= Charles Arthur Ayre =

Canadian politician

Charles Arthur Ayre (November 24, 1890 - February 1, 1974) was a British-born merchant, civil official and political figure in Saskatchewan. He represented Turtleford in the Legislative Assembly of Saskatchewan from 1929 to 1938 as a Liberal.

He was born in Wellingborough, Northamptonshire, the son of the Reverend George James Ayre and Margaret Mary Burgess, and was educated in Bath, Somersetshire and at Hymers College in Hull, Yorkshire. Ayre was the grandson of Newfoundland politician Charles Robert Ayre. He came to Luxembourg, Saskatchewan in 1910 as a student minister, staying there until June 1911 when he moved to Maidstone.

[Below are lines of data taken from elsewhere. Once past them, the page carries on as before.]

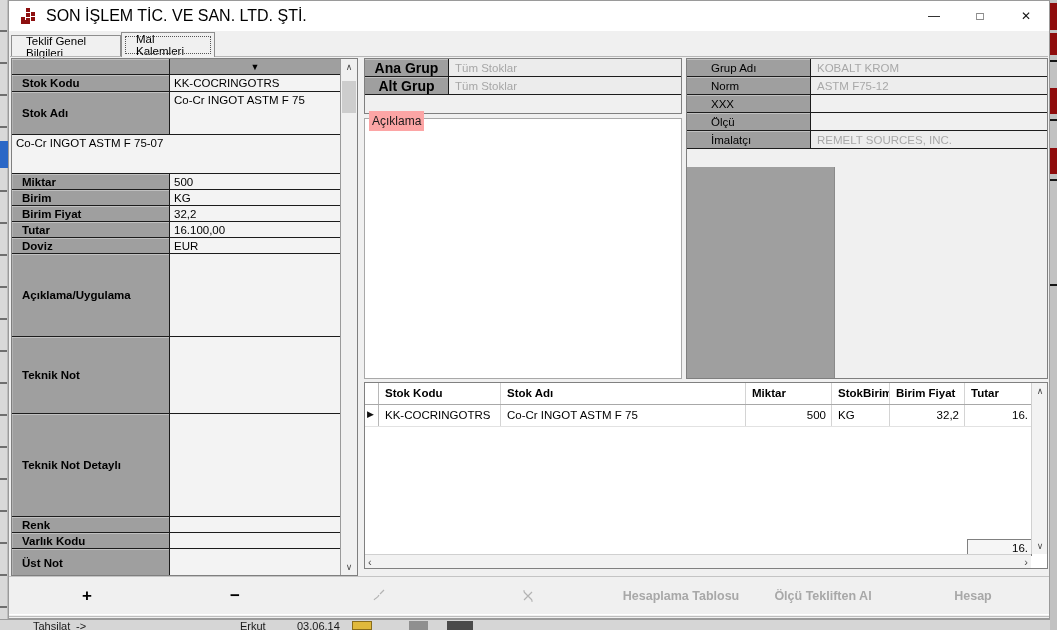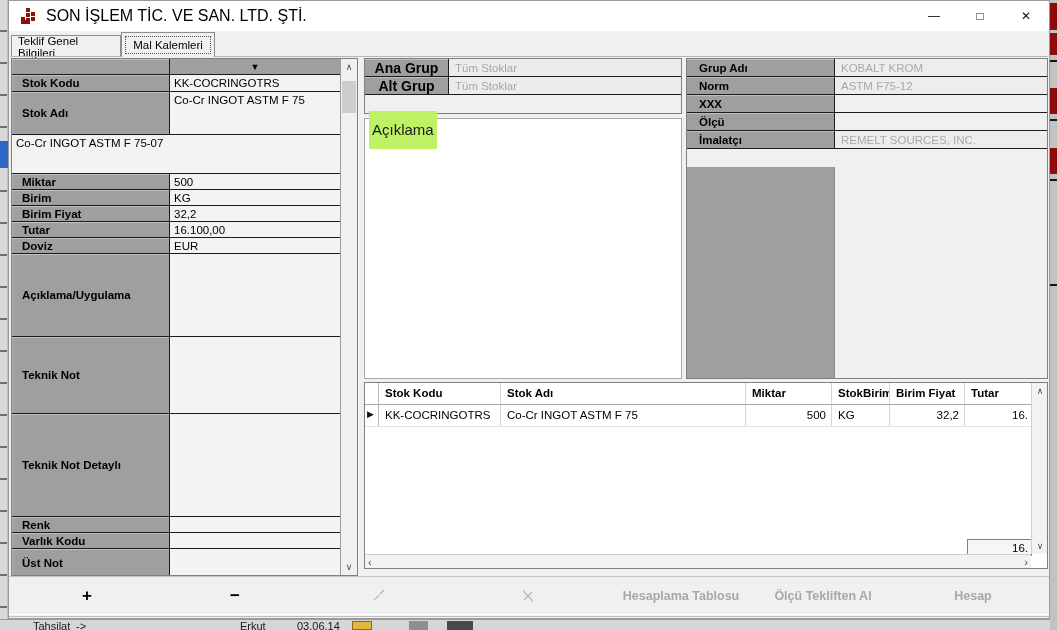"Teklif Genel Bilgileri" .tab { padding: 0 6px -> 0 14px }
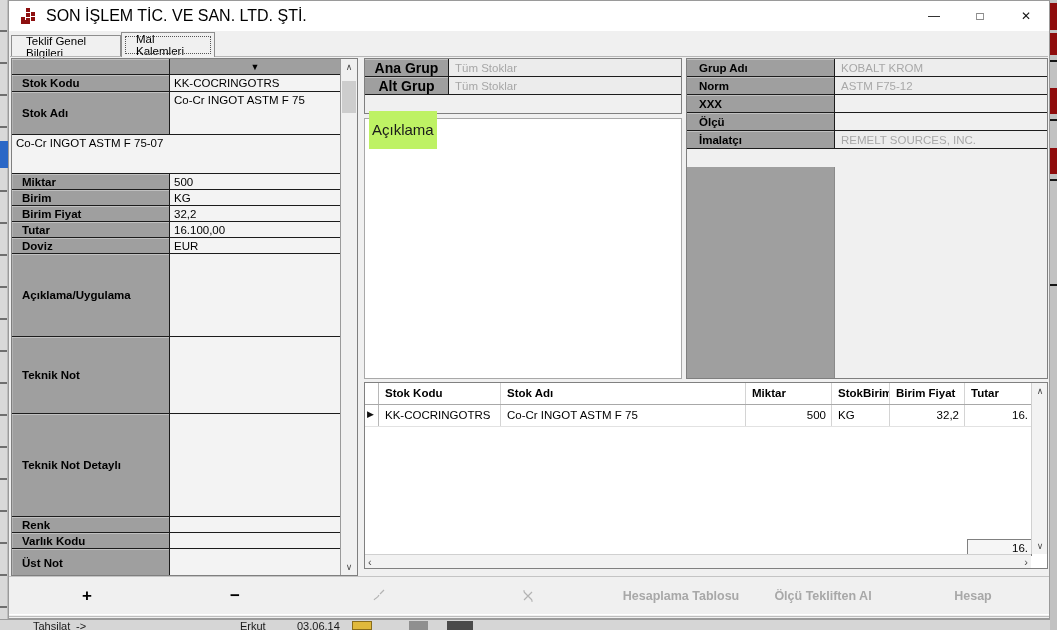"Grup Adı" .rrow .lab { font-weight: bold -> normal; padding-left: 12px -> 24px; width: 148px -> 124px }
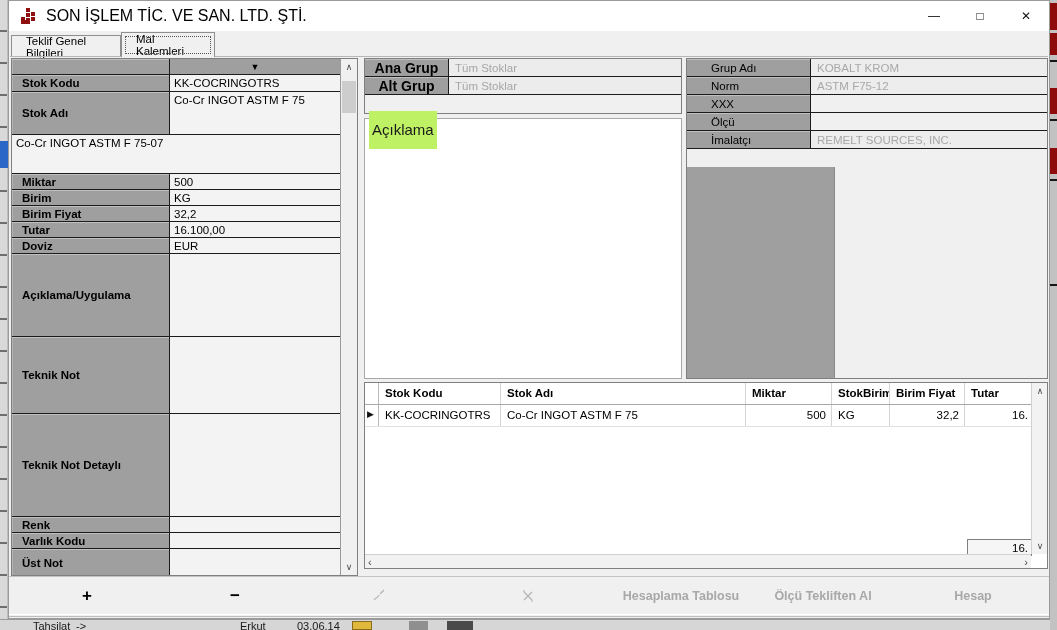"Açıklama" .gb-label { background: #bef264 -> #fca5a5; font-size: 15px -> 12px; padding: 12px 3px -> 3px 3px }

Ayre left the ministry in the summer of the following year and moved to Mervin, where he worked in a general store. Ayre established himself as a notary public and also served as a justice of the peace. In 1914, he began work at a store in Turtleford, also working as a notary public and selling insurance. Ayre married Edith Mary Davis in 1915. In 1917, he became the franchise owner for farm equipment sold by International Harvester, McCormick-Deering and Petrolia Wagon Works. Ayre also served on the village council for Turtleford and on the local public school board.

After leaving politics, he moved to Regina, where he worked in the office of the Executive Council and then in the parliamentary library from 1939 to 1944. In 1949, Ayre and his wife moved to Petrolia, Ontario.